それは、とても動物的な気なのだろうと思う。月病のある女が男に送るサイン。準備が整っていることを知らせ、体の繋がりを促すもの。ムテはそれに敏感だ。
同時に、子を作るのに不要で余計な繋がりを避けるためのもの。肉体だけの繋がりに、何の快楽を見いだせない彼らの、ひとつの保身と保心でもある。
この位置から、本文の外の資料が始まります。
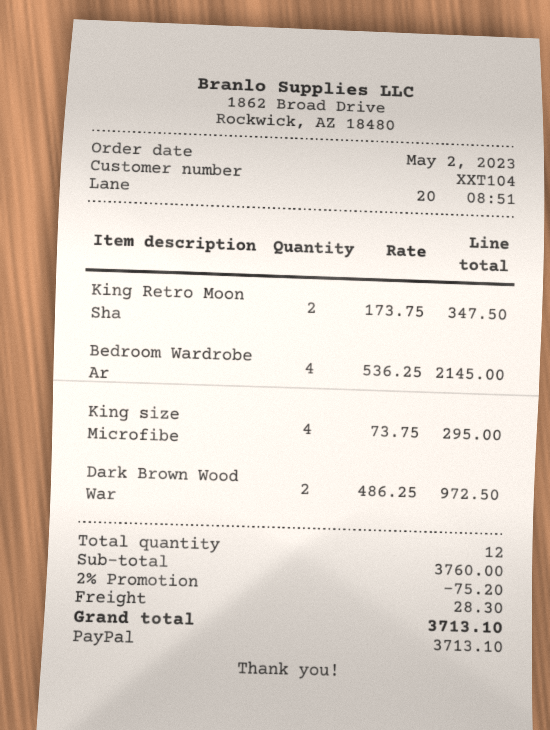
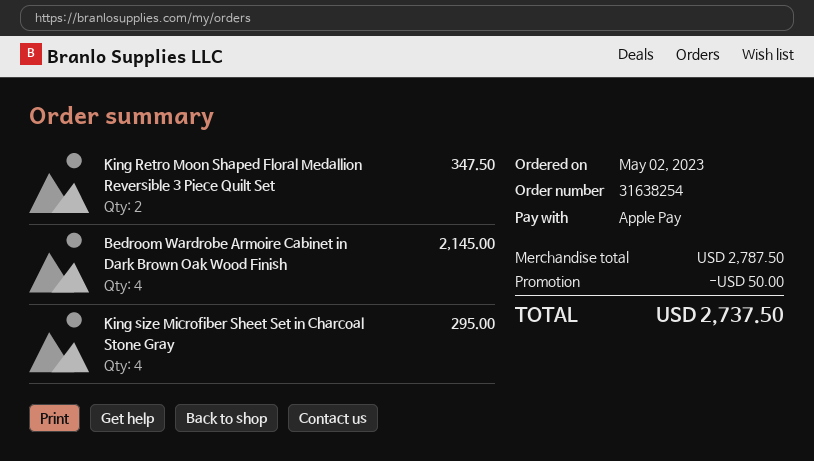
payment method: PayPal -> Apple Pay
Dark Brown Wood War: 2 for 972.50 -> none
subtotal: 3760.00 -> 2787.50
discount: 75.20 -> 50.00
shipping: 28.30 -> none
total: 3713.10 -> 2737.50

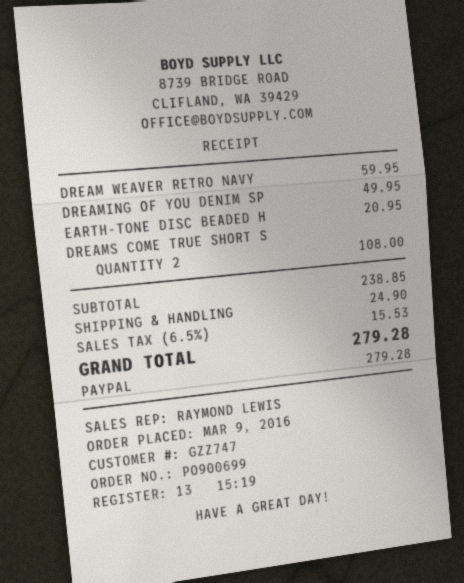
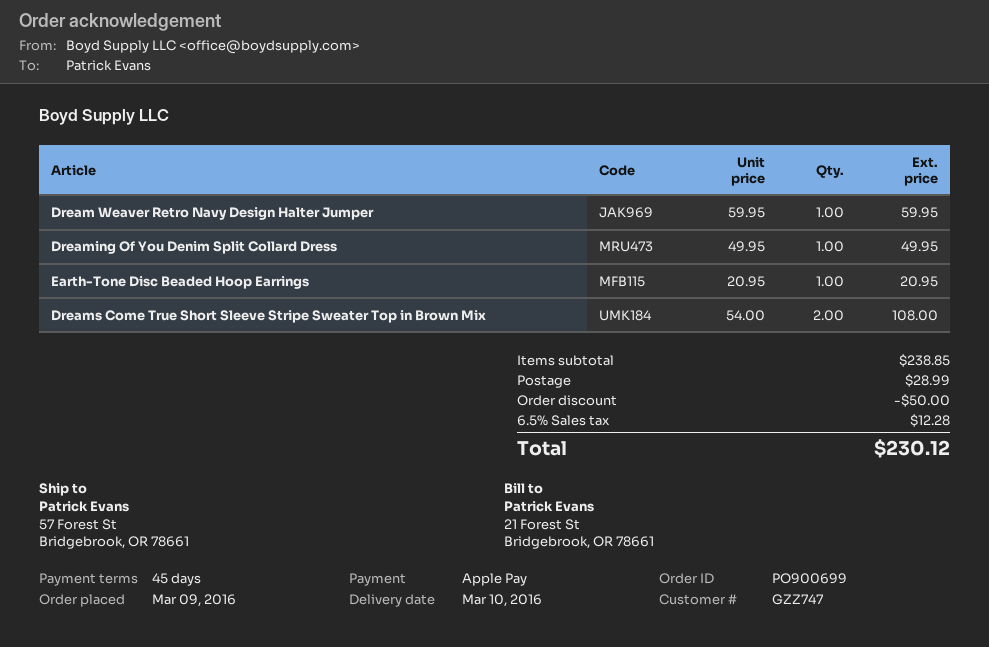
payment method: PayPal -> Apple Pay
discount: none -> 50.00
shipping: 24.90 -> 28.99
tax: 6.5% = 15.53 -> 6.5% = 12.28
total: 279.28 -> 230.12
そのような期間、ムテの夫婦はお互いにいたわり、ただぬくもりだけを分けあって過ごすもの。
だからこそ、余計にあの夜が、切なくも愛しく感じる。
時期外れの繋がり。心は簡単に燃え上がったのに、体は頑だった。
まるで、初めて抱いた夜のように……。
また再び切ない気持ちになったところ、ペルールの声が空気を引き裂いた。
「それで……私。巫女姫解雇なんですよね? ピエルのもとに帰れるんですよね?」
サリサはため息をついた。
引き裂かれる恋人同士がいれば、どこかで幸せになる恋人同士もいる。
「いいえ、気が変わりました」
「はぁ?」
「ペルール。あなたは仕え人たちに騙されたのです。霊山は、今年、どうしても巫女姫が必要なんです。だから、あなたは生け贄にされたわけです」
ペルールは、目をぱちくりさせた。
「……でも……。嘘がばれたから、帰してくれるんですよね?」
サリサはいたずらっぽく笑った。
「いいえ、帰しません。どうせなら、仕え人たちもムテの人たちも、騙し続けましょう。私だって、プライドを傷つけられましたからね」
ペルールは今更ながら、慌ててかしこまった。
つい、サリサの最高神官らしからぬ聞き上手に調子に乗り、話しすぎてしまったのだ。
「ペルール、あなたは私が選んだ巫女です。ですから、これから一年、最後の最後まで、おつきあい願います。ちゃんと私を慰めてくれなくてはね」
サリサの言葉は、まるでペルールにとって、何よりも重たい罰に思えた。